[Opening Input data section]

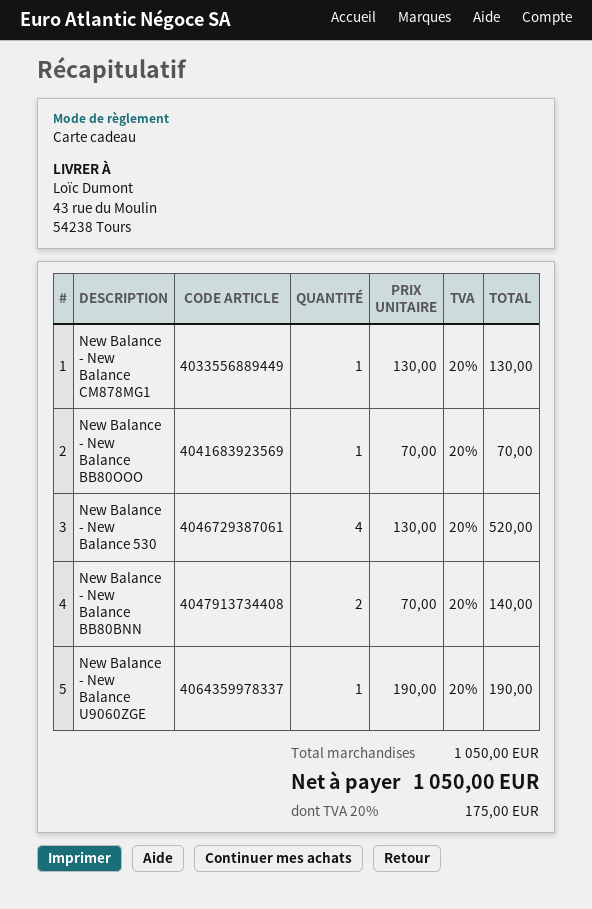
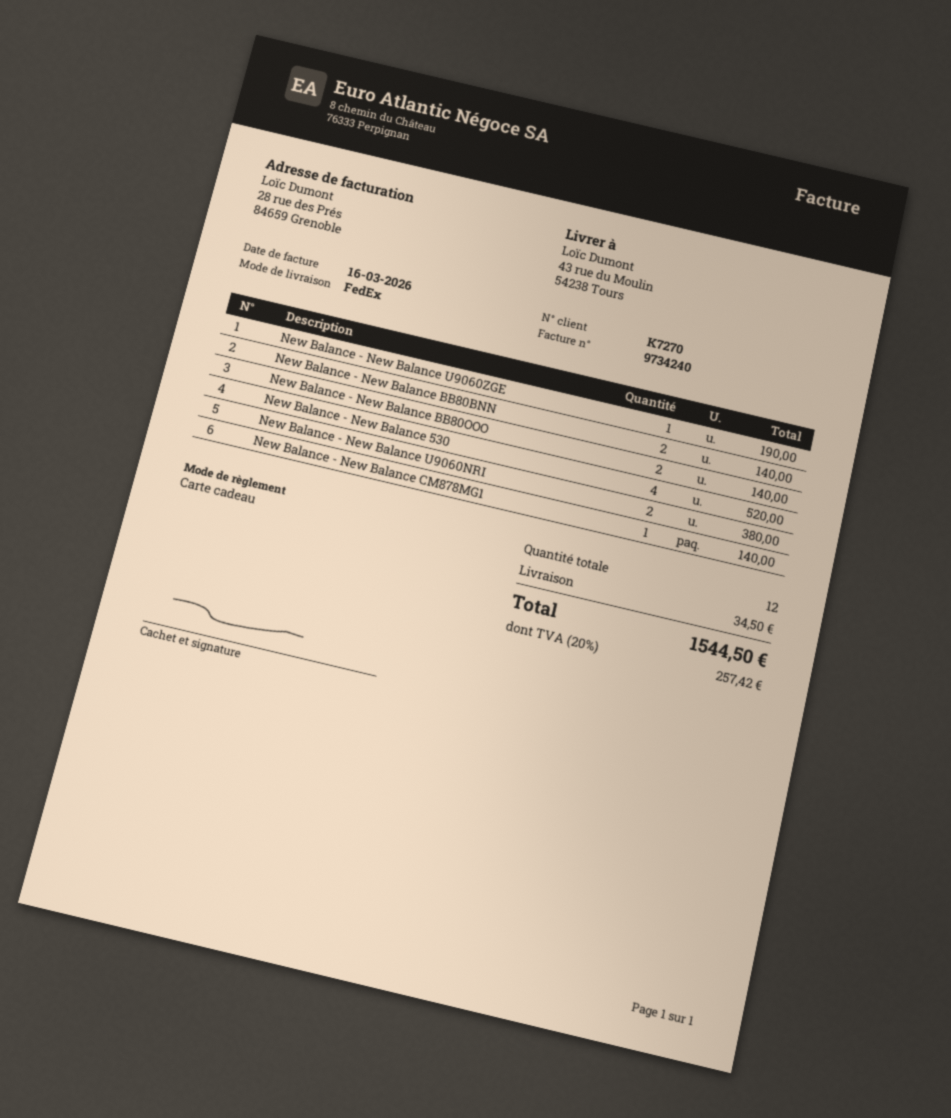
New Balance - New Balance CM878MG1: 1 for 130.00 -> 1 for 140.00
New Balance - New Balance BB80OOO: 1 for 70.00 -> 2 for 140.00
New Balance - New Balance U9060NRI: none -> 2 for 380.00
shipping: none -> 34.50
tax: 20% = 175.00 -> 20% = 257.42
total: 1050.00 -> 1544.50

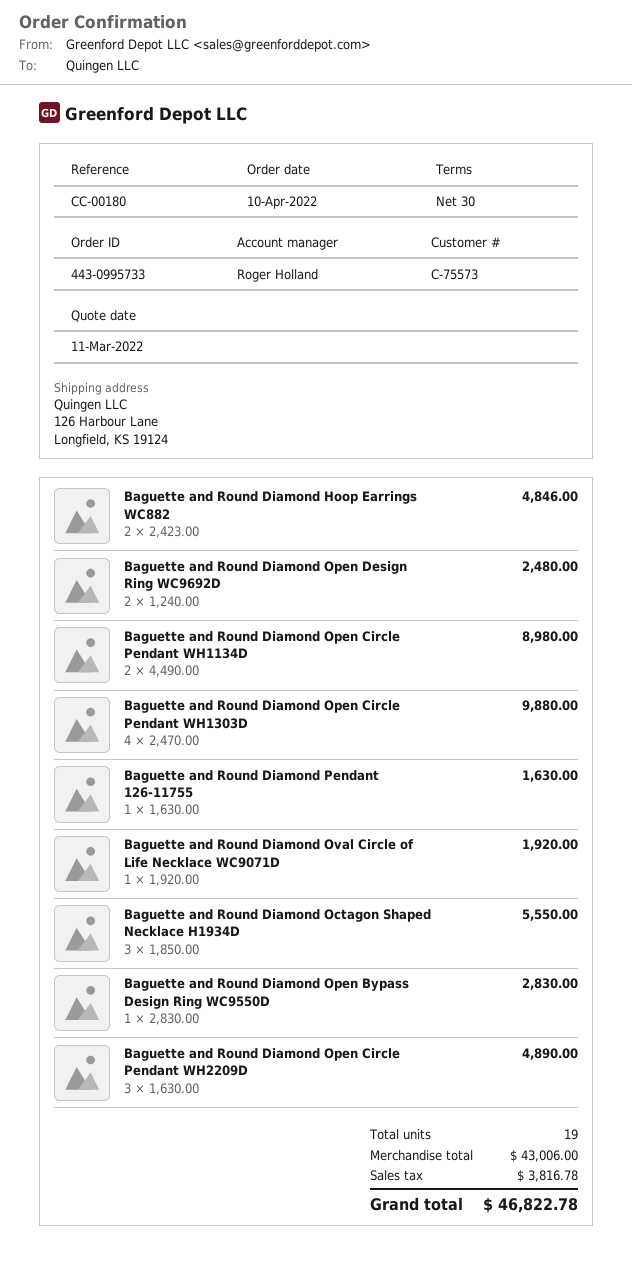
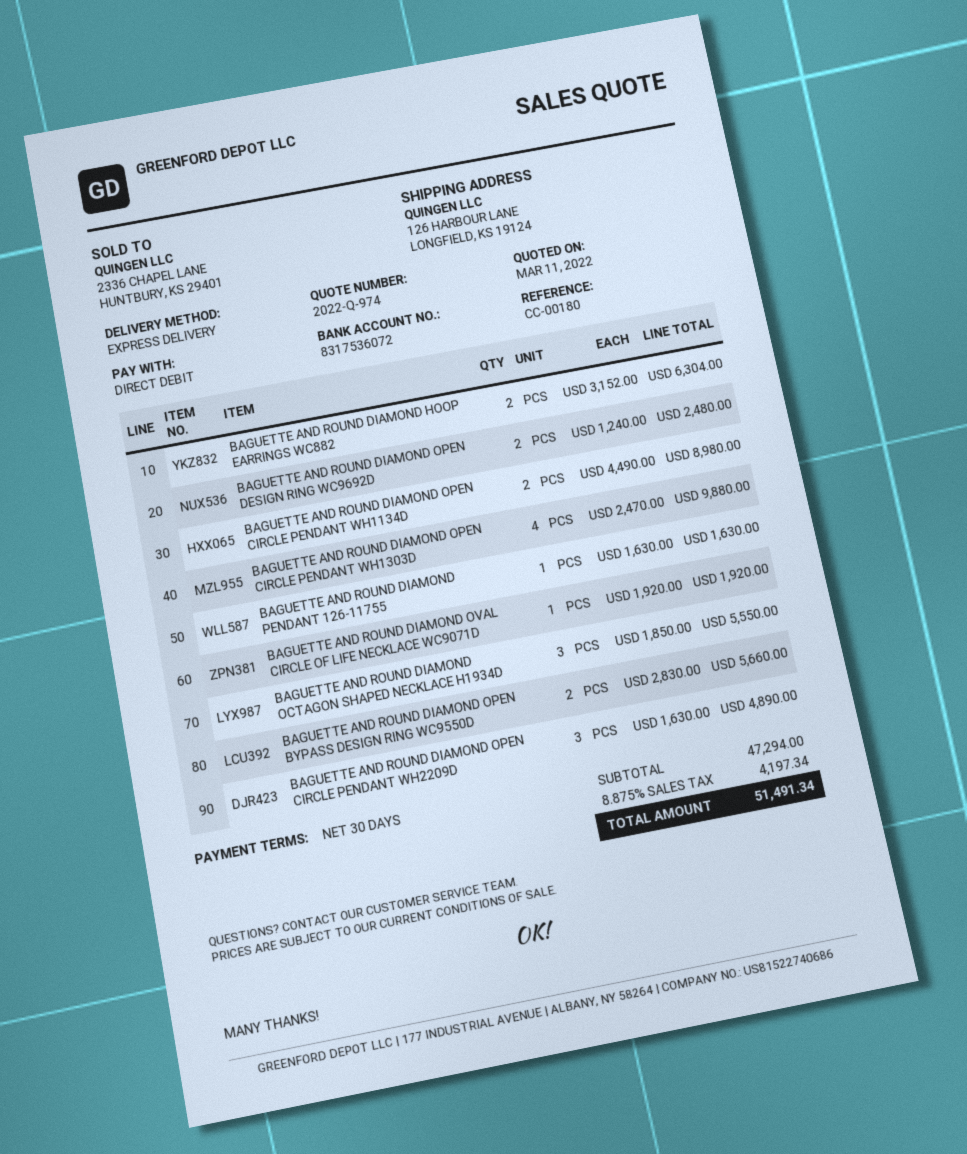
Baguette and Round Diamond Hoop Earrings WC882: 2 x 2423.00 = 4846.00 -> 2 x 3152.00 = 6304.00
Baguette and Round Diamond Open Bypass Design Ring WC9550D: 1 x 2830.00 = 2830.00 -> 2 x 2830.00 = 5660.00
subtotal: 43006.00 -> 47294.00
tax: 3816.78 -> 4197.34
total: 46822.78 -> 51491.34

[Closing Input data section]

## Work order
Print the full listing again exactly, and drop every image from it.

## Exercise solution
New Balance - New Balance CM878MG1: 1 for 130.00 -> 1 for 140.00
New Balance - New Balance BB80OOO: 1 for 70.00 -> 2 for 140.00
New Balance - New Balance U9060NRI: none -> 2 for 380.00
shipping: none -> 34.50
tax: 20% = 175.00 -> 20% = 257.42
total: 1050.00 -> 1544.50

Baguette and Round Diamond Hoop Earrings WC882: 2 x 2423.00 = 4846.00 -> 2 x 3152.00 = 6304.00
Baguette and Round Diamond Open Bypass Design Ring WC9550D: 1 x 2830.00 = 2830.00 -> 2 x 2830.00 = 5660.00
subtotal: 43006.00 -> 47294.00
tax: 3816.78 -> 4197.34
total: 46822.78 -> 51491.34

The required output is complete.